§ **PROBLEM TO SOLVE**
Begin the copy at the line that contains "<div>Luong Bang, Hung", end it at the last line of the entries below, keep every word exact, and include no pictures.

§ **DATA IN THIS EXERCISE**
Start of Block
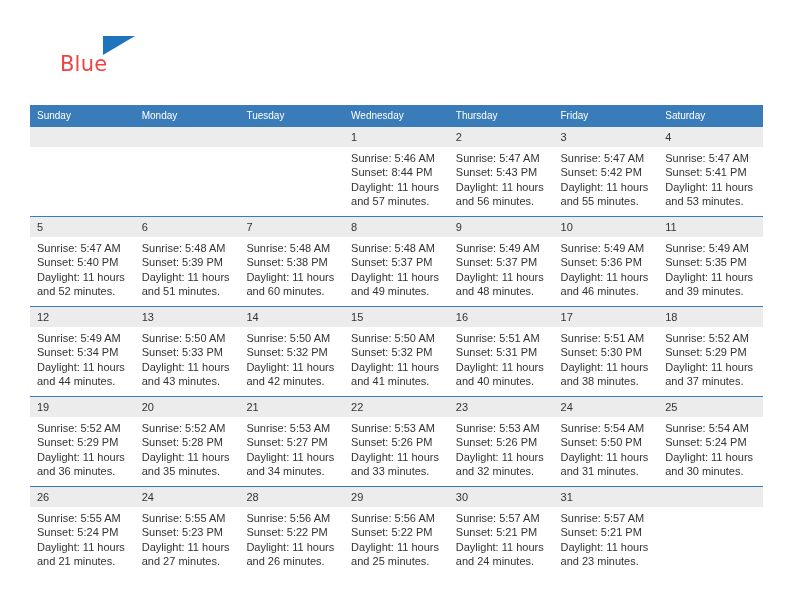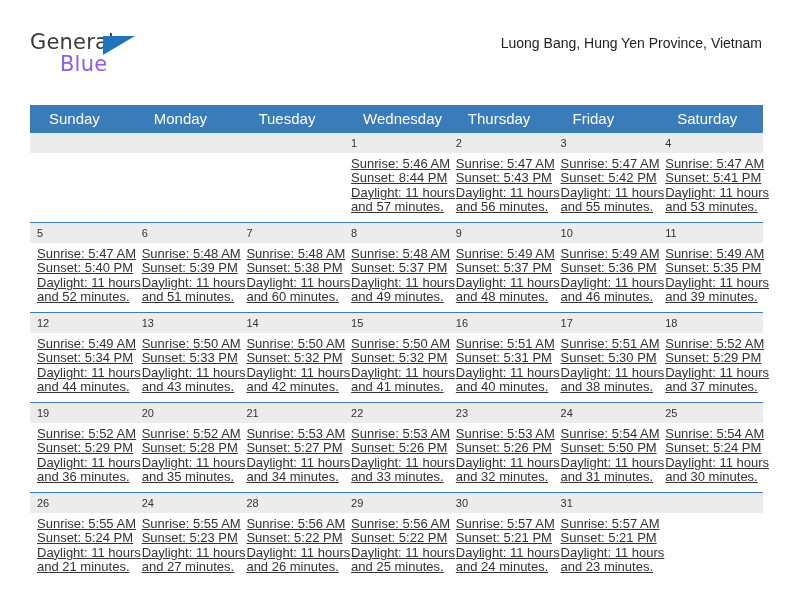"General" span.logo-general { html: <span>General</span> -> none }
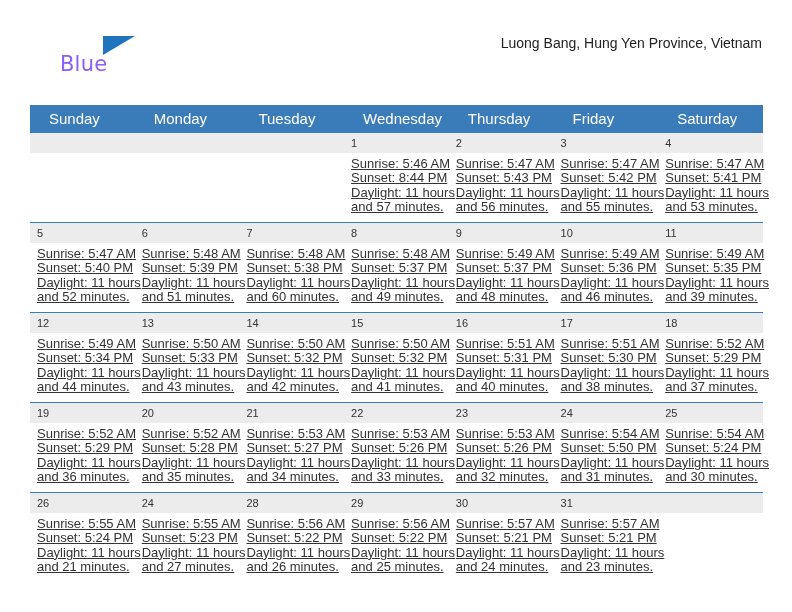"Luong Bang, Hung Yen Province," div.cal-subtitle { html: <div>Luong Bang, Hung Yen Province, Vietnam</div> -> none }
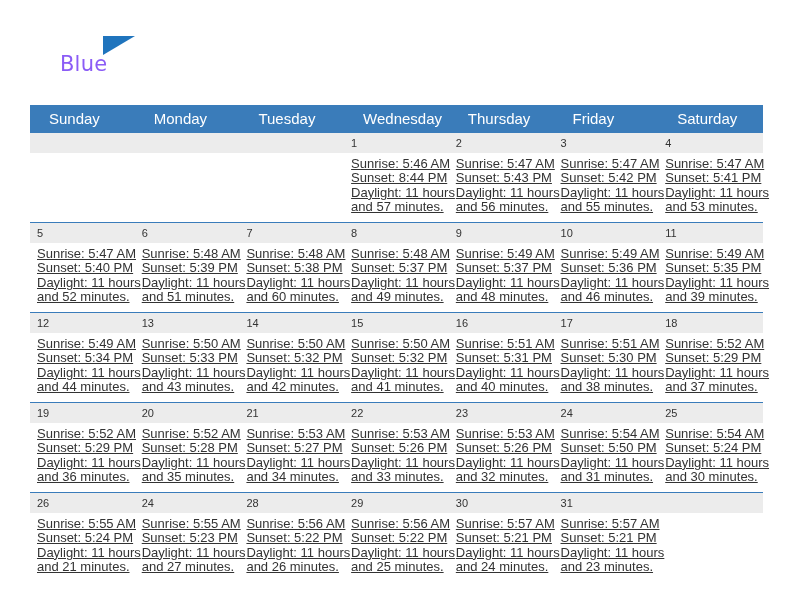"Blue" .logo-blue { color: #8b5cf6 -> #ef4444 }
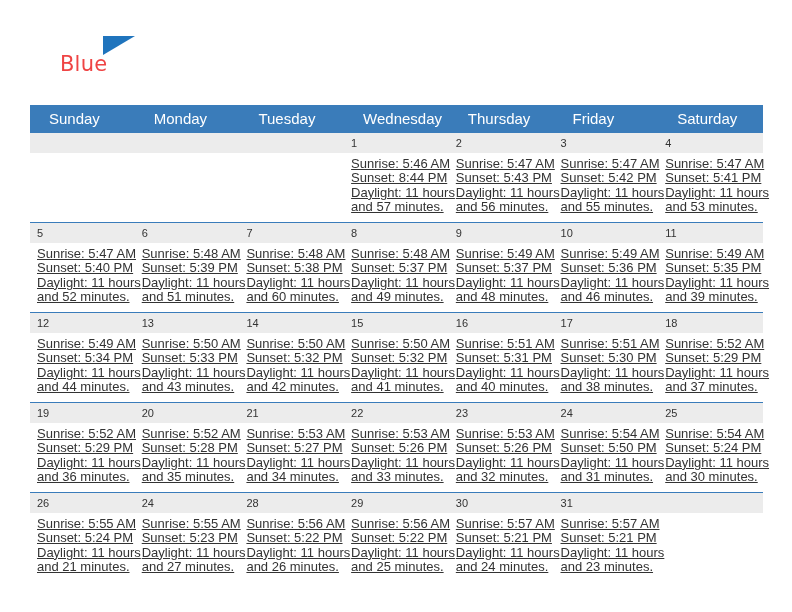"Sunday" .calendar th { font-size: 15px -> 10px; padding: 5px 0 5px 19px -> 5px 0 5px 7px }
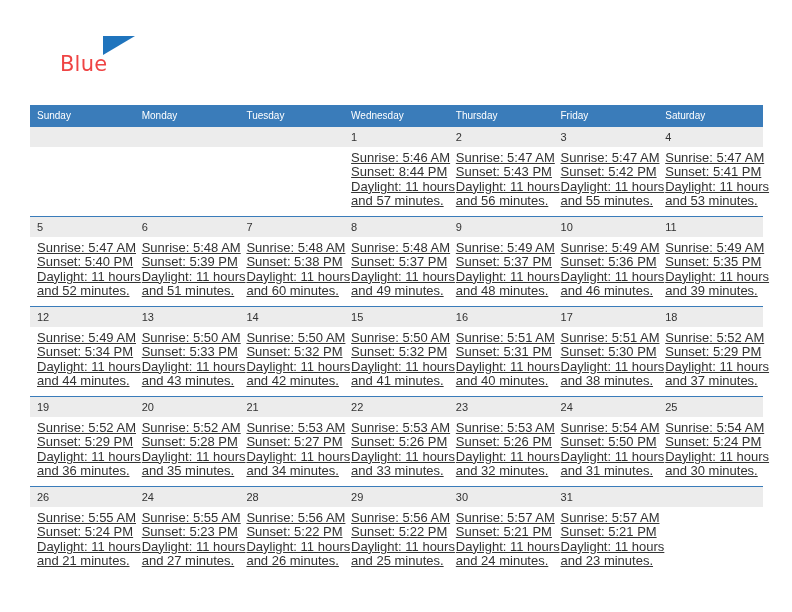"Sunrise: 5:46 AM" .day-info { font-size: 13px -> 11px; text-decoration: underline -> none }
End of Block
§ **EXPECTED ANSWER**
"Luong Bang, Hung Yen Province," div.cal-subtitle { html: <div>Luong Bang, Hung Yen Province, Vietnam</div> -> none }
"Blue" .logo-blue { color: #8b5cf6 -> #ef4444 }
"Sunday" .calendar th { font-size: 15px -> 10px; padding: 5px 0 5px 19px -> 5px 0 5px 7px }
"Sunrise: 5:46 AM" .day-info { font-size: 13px -> 11px; text-decoration: underline -> none }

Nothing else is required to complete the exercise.